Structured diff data
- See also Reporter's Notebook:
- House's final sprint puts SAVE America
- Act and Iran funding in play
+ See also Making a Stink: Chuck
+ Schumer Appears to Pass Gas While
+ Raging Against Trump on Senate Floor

* * *

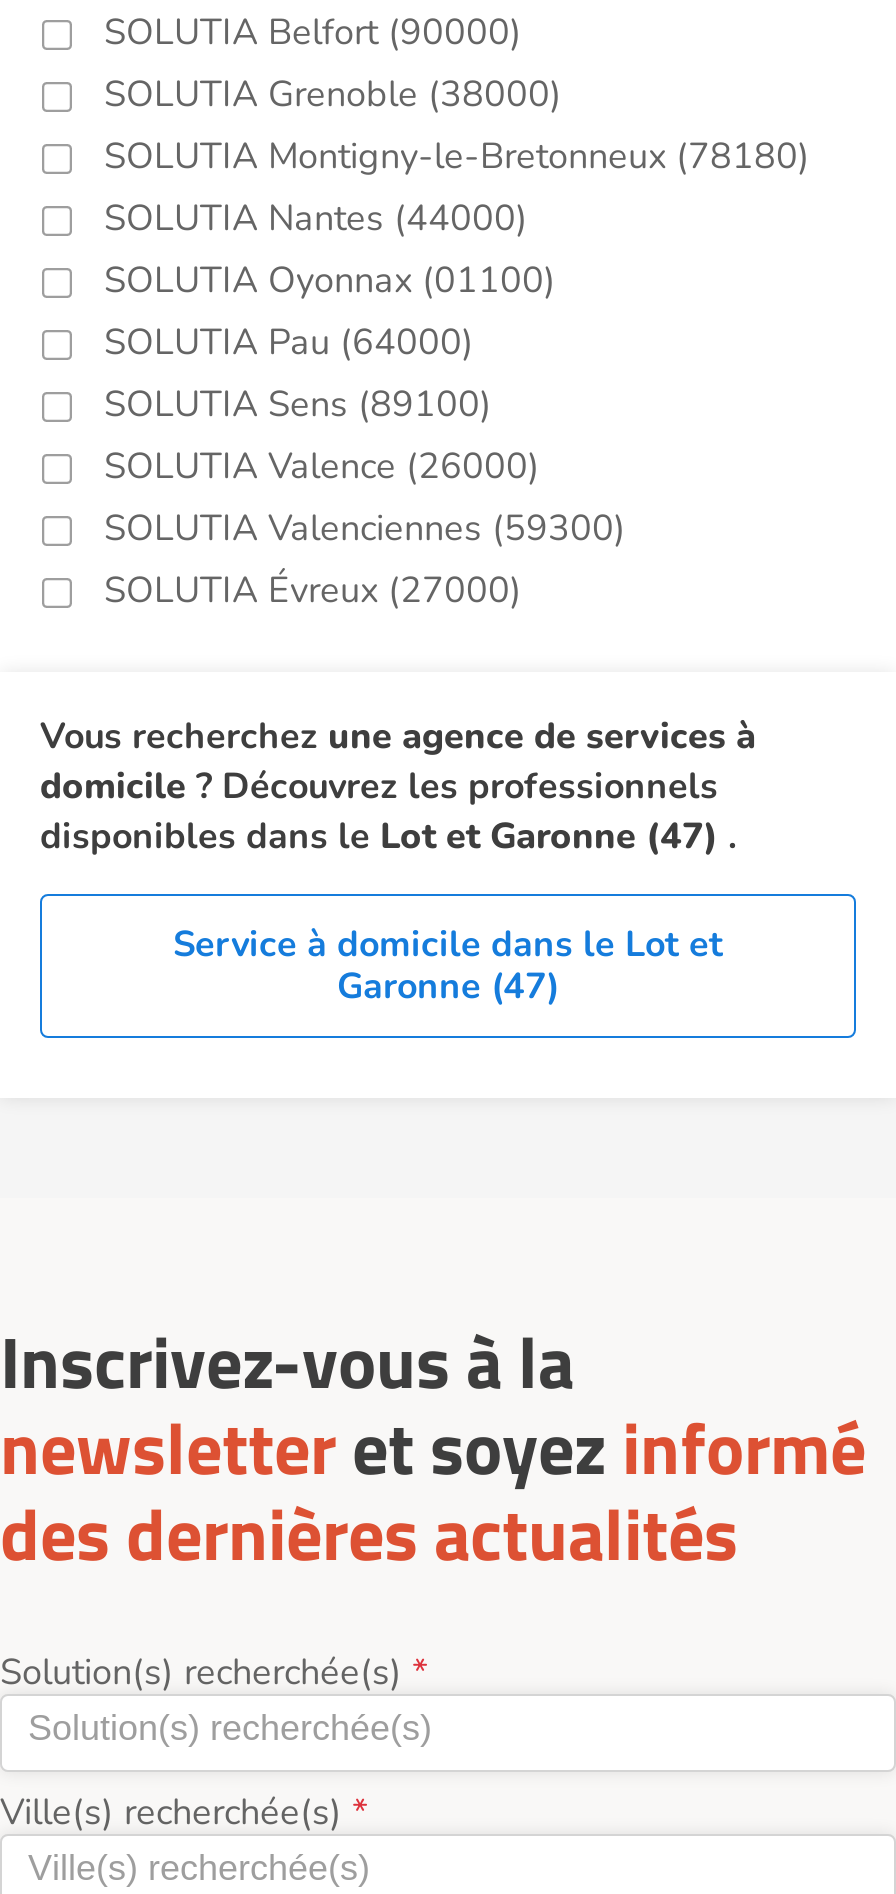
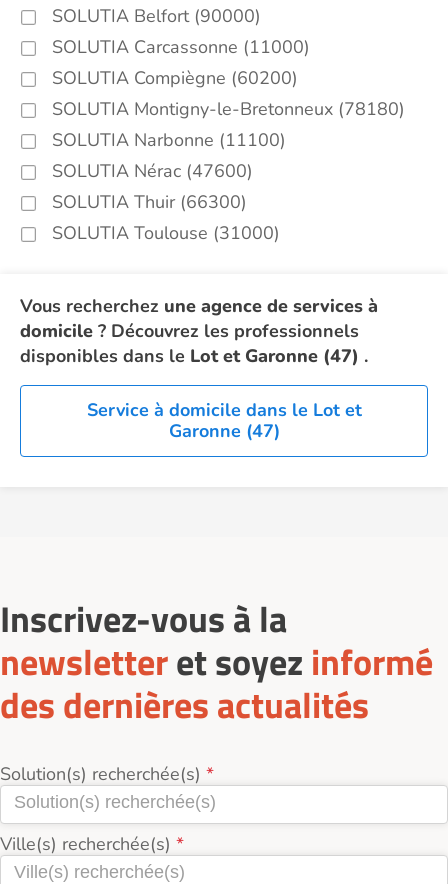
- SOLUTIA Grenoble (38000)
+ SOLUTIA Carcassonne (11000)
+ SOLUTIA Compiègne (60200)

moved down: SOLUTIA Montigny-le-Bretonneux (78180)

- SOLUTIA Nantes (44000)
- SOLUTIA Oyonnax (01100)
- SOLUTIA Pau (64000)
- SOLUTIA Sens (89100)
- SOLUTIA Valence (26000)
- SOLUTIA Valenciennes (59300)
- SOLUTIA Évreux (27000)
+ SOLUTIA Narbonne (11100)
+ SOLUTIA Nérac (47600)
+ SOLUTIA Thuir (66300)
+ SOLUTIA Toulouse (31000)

Work instruction:
In the records above, which lines hold the string "also"? Copy each one.

Answer section:
- See also Reporter's Notebook:
+ See also Making a Stink: Chuck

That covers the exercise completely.